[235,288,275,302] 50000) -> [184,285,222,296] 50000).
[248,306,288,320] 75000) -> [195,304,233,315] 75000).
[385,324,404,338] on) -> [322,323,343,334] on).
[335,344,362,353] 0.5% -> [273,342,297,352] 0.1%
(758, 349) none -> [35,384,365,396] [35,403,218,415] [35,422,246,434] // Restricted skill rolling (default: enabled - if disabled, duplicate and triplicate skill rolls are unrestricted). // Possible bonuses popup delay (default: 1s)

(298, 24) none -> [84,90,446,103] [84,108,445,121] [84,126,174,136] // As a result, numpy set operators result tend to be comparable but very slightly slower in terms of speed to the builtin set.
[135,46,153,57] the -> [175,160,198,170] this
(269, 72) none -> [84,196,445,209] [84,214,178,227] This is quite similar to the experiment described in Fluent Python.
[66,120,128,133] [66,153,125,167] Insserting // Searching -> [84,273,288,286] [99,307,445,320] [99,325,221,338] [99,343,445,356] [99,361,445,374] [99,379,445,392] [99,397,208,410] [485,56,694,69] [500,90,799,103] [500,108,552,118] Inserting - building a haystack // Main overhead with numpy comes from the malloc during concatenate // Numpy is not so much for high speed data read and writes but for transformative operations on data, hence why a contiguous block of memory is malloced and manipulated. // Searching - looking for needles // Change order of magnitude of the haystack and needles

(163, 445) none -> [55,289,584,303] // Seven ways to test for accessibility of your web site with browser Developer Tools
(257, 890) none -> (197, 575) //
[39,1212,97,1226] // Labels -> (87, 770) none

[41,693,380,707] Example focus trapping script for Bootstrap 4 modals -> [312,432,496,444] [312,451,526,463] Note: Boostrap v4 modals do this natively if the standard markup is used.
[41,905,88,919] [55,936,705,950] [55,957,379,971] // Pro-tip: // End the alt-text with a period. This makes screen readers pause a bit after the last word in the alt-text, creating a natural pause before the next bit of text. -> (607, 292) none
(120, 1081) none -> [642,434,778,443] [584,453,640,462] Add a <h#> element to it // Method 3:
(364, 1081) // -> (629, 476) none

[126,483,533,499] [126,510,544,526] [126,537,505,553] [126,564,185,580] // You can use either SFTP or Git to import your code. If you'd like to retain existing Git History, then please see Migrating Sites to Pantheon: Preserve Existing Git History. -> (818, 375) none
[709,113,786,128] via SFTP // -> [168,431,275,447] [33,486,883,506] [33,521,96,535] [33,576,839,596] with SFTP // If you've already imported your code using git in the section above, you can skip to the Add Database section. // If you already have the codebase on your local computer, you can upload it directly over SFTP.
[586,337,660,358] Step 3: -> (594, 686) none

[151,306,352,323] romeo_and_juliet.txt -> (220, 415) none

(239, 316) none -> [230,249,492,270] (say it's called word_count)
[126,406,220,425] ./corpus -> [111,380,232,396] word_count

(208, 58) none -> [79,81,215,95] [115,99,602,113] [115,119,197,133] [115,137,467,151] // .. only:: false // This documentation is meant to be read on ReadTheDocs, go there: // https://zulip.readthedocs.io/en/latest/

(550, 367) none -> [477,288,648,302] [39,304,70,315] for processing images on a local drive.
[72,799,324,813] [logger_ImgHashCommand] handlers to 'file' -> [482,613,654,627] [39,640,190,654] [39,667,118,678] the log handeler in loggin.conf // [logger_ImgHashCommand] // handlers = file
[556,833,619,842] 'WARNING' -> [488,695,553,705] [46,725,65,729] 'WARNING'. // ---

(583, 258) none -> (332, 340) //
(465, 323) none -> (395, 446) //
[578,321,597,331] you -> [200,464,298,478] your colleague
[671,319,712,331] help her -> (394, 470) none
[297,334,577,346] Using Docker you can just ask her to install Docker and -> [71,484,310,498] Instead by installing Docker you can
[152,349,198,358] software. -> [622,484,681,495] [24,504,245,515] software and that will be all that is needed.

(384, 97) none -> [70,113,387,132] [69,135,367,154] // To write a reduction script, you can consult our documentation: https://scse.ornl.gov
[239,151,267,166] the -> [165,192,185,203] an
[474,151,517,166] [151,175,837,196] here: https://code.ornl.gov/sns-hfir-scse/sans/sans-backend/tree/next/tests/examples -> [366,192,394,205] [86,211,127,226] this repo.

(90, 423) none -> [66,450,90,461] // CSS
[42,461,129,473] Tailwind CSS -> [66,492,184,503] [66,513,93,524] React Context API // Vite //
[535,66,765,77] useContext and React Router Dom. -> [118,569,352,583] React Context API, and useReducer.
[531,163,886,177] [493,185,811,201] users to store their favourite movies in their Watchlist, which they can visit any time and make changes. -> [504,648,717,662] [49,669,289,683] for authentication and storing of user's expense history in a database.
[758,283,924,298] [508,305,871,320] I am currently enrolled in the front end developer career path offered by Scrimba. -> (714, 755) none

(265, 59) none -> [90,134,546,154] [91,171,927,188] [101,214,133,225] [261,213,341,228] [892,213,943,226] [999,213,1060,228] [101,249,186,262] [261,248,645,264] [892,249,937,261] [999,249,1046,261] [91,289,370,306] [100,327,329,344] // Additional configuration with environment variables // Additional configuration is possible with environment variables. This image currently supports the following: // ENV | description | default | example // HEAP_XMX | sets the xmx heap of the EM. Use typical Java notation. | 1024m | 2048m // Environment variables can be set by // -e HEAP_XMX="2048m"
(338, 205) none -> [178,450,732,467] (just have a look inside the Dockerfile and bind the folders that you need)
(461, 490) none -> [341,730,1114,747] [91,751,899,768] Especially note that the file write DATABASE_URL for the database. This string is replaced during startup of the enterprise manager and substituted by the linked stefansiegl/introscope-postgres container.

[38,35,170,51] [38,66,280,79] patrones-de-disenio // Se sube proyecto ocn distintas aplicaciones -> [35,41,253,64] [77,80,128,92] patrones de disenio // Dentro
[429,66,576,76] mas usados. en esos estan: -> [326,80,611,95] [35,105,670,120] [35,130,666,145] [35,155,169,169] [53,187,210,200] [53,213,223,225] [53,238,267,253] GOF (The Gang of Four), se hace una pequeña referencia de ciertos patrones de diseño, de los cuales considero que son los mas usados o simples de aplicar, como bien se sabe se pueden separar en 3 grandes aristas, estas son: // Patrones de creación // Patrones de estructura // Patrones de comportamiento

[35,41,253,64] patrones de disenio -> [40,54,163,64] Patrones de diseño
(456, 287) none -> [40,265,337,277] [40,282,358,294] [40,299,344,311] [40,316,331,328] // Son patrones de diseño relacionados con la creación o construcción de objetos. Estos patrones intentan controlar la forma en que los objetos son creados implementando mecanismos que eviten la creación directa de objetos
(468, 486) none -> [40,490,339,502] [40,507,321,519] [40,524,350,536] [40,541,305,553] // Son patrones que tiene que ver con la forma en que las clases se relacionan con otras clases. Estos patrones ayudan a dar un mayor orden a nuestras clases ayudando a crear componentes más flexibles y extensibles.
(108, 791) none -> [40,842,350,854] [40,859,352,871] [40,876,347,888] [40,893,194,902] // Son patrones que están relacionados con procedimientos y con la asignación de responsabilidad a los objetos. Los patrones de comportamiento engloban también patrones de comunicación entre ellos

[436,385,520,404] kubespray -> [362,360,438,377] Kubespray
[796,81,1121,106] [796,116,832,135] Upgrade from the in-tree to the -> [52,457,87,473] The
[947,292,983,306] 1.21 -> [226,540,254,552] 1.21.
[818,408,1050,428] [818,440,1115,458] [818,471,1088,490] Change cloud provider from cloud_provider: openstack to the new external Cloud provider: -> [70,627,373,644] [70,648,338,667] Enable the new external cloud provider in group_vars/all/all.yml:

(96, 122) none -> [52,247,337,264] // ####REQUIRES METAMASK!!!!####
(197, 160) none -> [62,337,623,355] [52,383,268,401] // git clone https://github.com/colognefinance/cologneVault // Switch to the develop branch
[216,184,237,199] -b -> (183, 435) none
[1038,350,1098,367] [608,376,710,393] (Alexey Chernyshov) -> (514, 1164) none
-------
# Aim of the task
Here the output must be the lines above from the line with "[709,113,786,128] via SFTP" to the line with "[72,799,324,813] [logger_ImgHashCommand] handlers", both included, duplicated word for word and nothing else.

# Result for this exercise
[709,113,786,128] via SFTP // -> [168,431,275,447] [33,486,883,506] [33,521,96,535] [33,576,839,596] with SFTP // If you've already imported your code using git in the section above, you can skip to the Add Database section. // If you already have the codebase on your local computer, you can upload it directly over SFTP.
[586,337,660,358] Step 3: -> (594, 686) none

[151,306,352,323] romeo_and_juliet.txt -> (220, 415) none

(239, 316) none -> [230,249,492,270] (say it's called word_count)
[126,406,220,425] ./corpus -> [111,380,232,396] word_count

(208, 58) none -> [79,81,215,95] [115,99,602,113] [115,119,197,133] [115,137,467,151] // .. only:: false // This documentation is meant to be read on ReadTheDocs, go there: // https://zulip.readthedocs.io/en/latest/

(550, 367) none -> [477,288,648,302] [39,304,70,315] for processing images on a local drive.
[72,799,324,813] [logger_ImgHashCommand] handlers to 'file' -> [482,613,654,627] [39,640,190,654] [39,667,118,678] the log handeler in loggin.conf // [logger_ImgHashCommand] // handlers = file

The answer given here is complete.